Le 22 décembre prochain, La Table fermera définitivement ses portes. Une décision assumée par Bruno Verjus, malgré les distinctions qui ont accompagné son établissement et son menu unique facturé 480 euros. "La Table a été bien au-delà de tout ce que j'avais imaginé : classée parmi les 10 meilleurs restaurants au monde trois années de suite et détentrice de deux étoiles Michelin depuis cinq ans. C'est précisément pour cela que je veux m'arrêter maintenant", a-t-il déclaré sur Instagram. Dans une vidéo annonçant cette fermeture, le chef va même jusqu'à lancer : "Le fine dining est mort." Une formule choc derrière laquelle se cache une réflexion plus profonde sur l'accessibilité de la haute gastronomie : "L'idée d'exclure des gens de ma table me met mal à l'aise, car pour moi, la haute gastronomie consiste avant tout à faire découvrir une cuisine et un service exceptionnels. J'ai souvent eu le sentiment de perpétuer des pratiques d'un autre temps." Et d'ajouter : "Il faut que j'avance différemment."

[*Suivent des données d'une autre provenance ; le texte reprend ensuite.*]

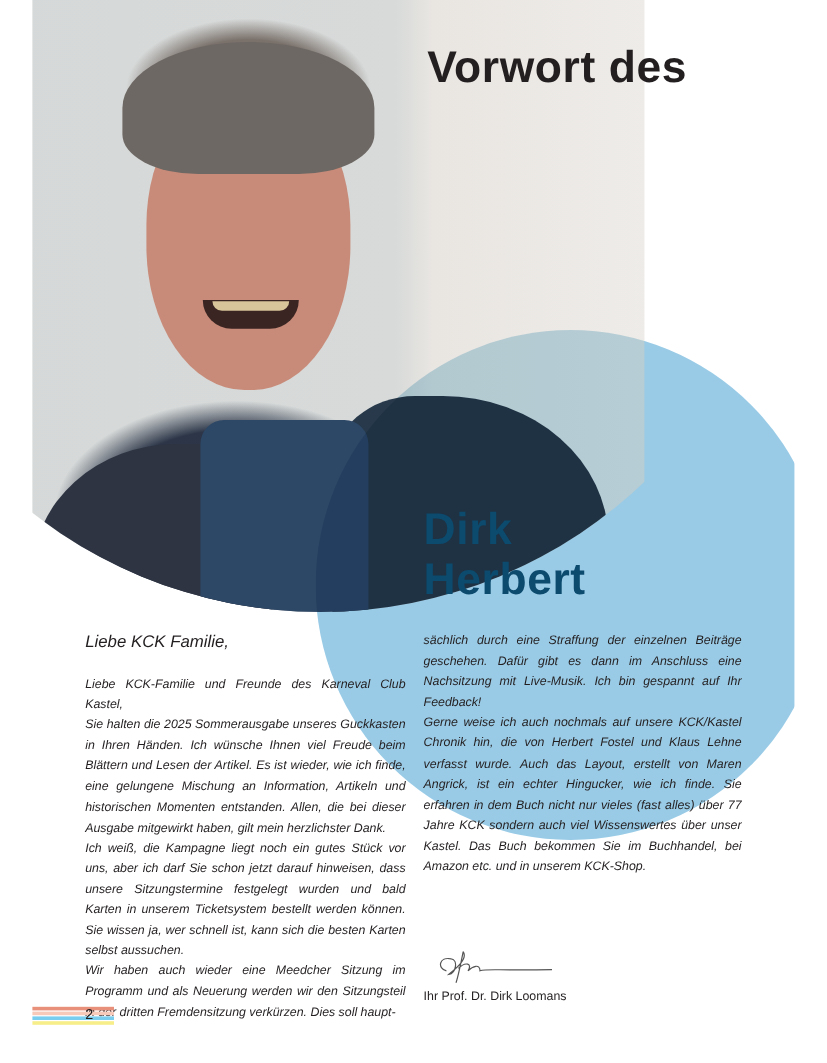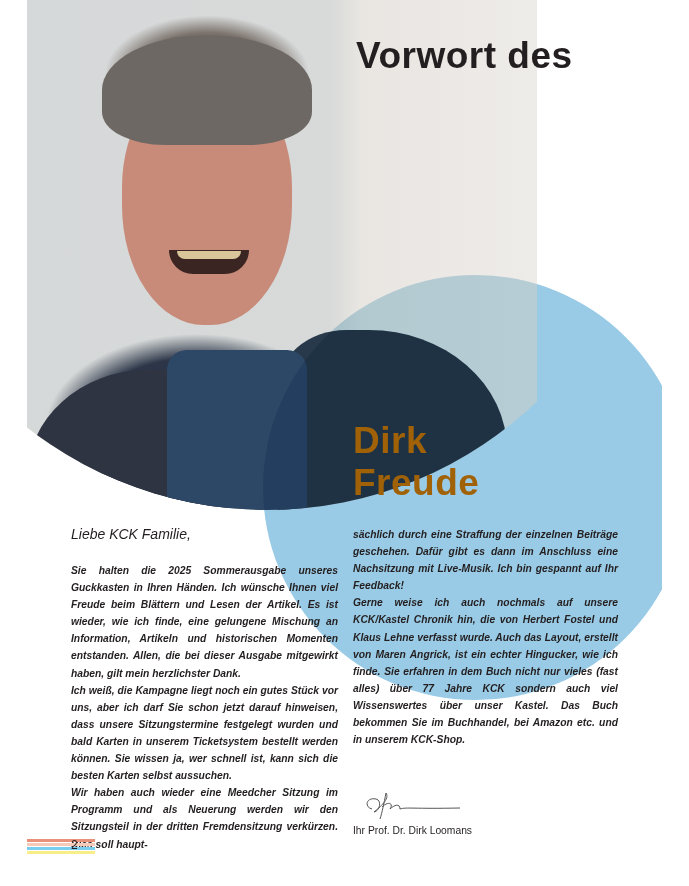"Dirk" .name { color: #a16207 -> #0c4a6e }
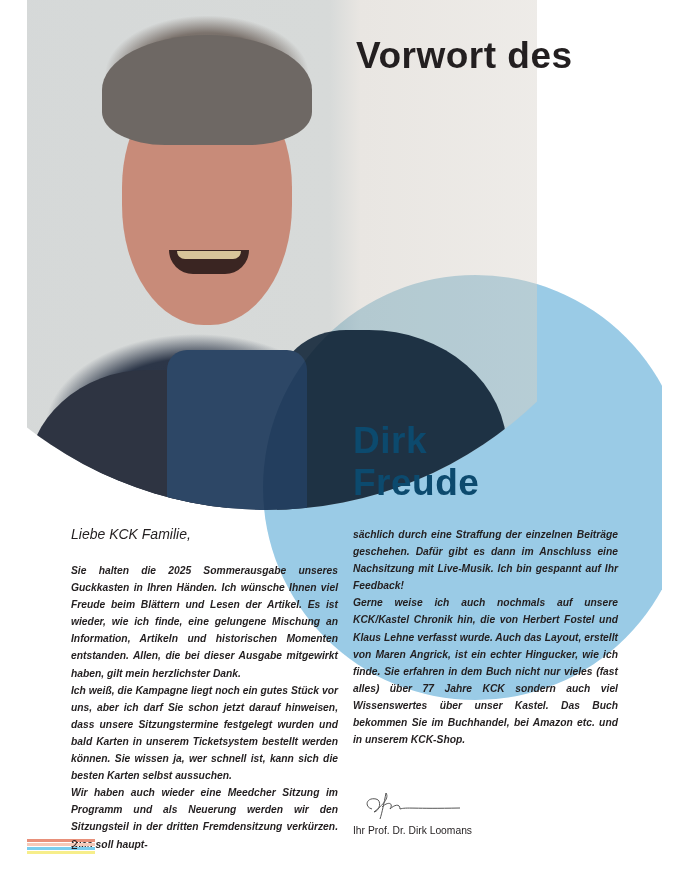"Freude" span { text: Freude -> Herbert }
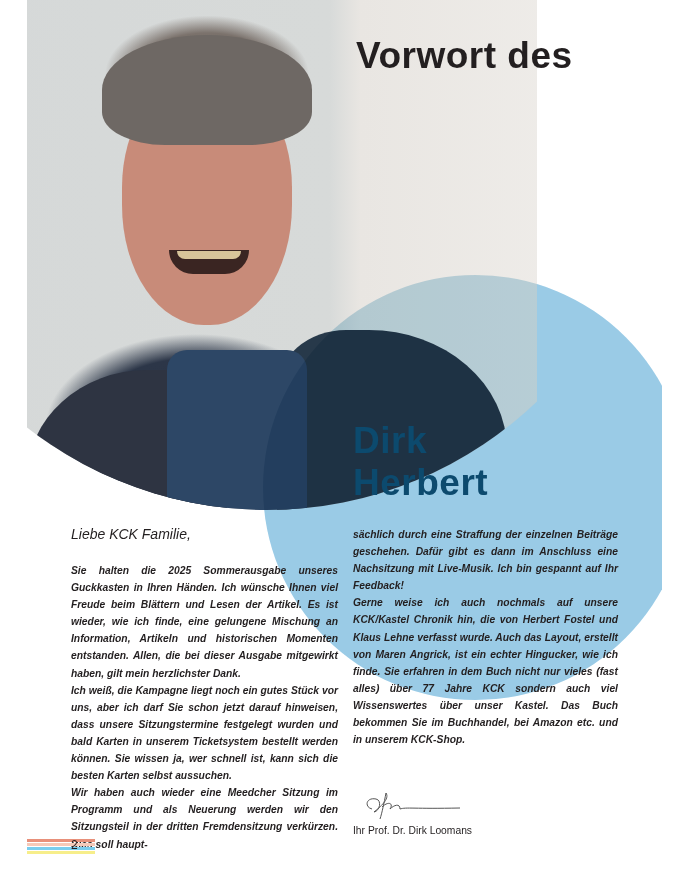"sächlich durch eine Straffung der" .col { font-weight: bold -> none }
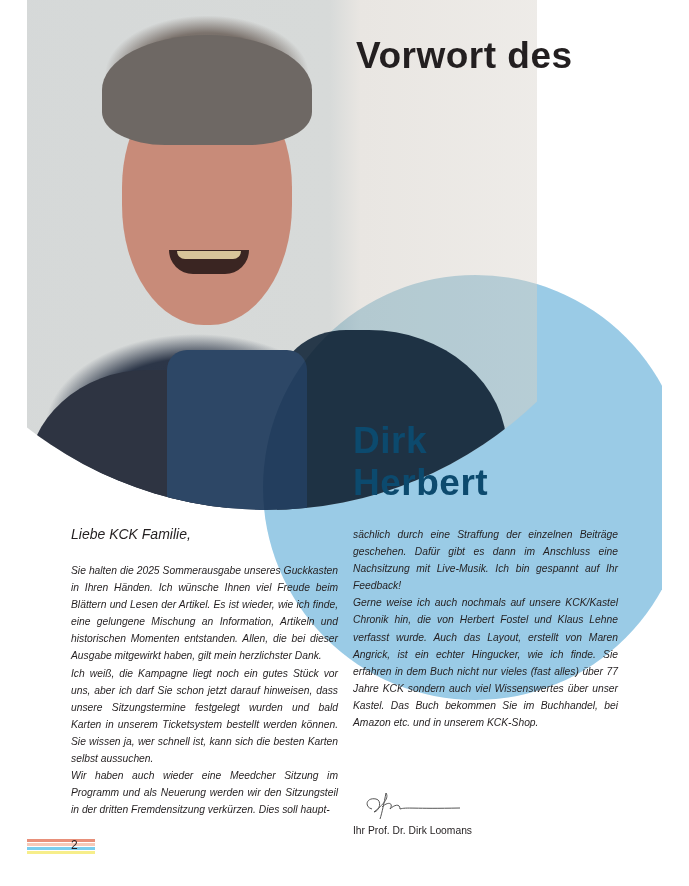"Liebe KCK-Familie und Freunde des" p { html: none -> <p>Liebe KCK-Familie und Freunde des Karneval Club Kastel,</p> }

Pas question pour autant de raccrocher le tablier. Bruno Verjus prépare déjà la suite avec Fast Lane, un projet qui entend justement casser les codes du restaurant gastronomique. "Une restauration rapide, mais de qualité. Ni fast-food, ni haute gastronomie", annonce-t-il. L'idée : proposer une cuisine plus accessible, tout en conservant l'exigence qui caractérise son travail. Poissons, coquillages, légumes et fruits de saison resteront notamment au cœur de son approche, avec cette précision qui a contribué à faire sa réputation. Une évolution qui intervient aussi dans un contexte où les restaurants gastronomiques doivent composer avec des coûts élevés, une importante main-d'œuvre et des clients davantage attentifs à leurs dépenses. Ce changement de direction résonne d'autant plus avec le parcours atypique du chef. Lors d'une visite de La Table en 2024, l'AFP avait constaté que la salle n'était remplie qu'au quart sur un service, avec une clientèle principalement étrangère. Après avoir connu les sommets du classement mondial et les récompenses Michelin, Bruno Verjus semble donc vouloir revenir à une forme de simplicité.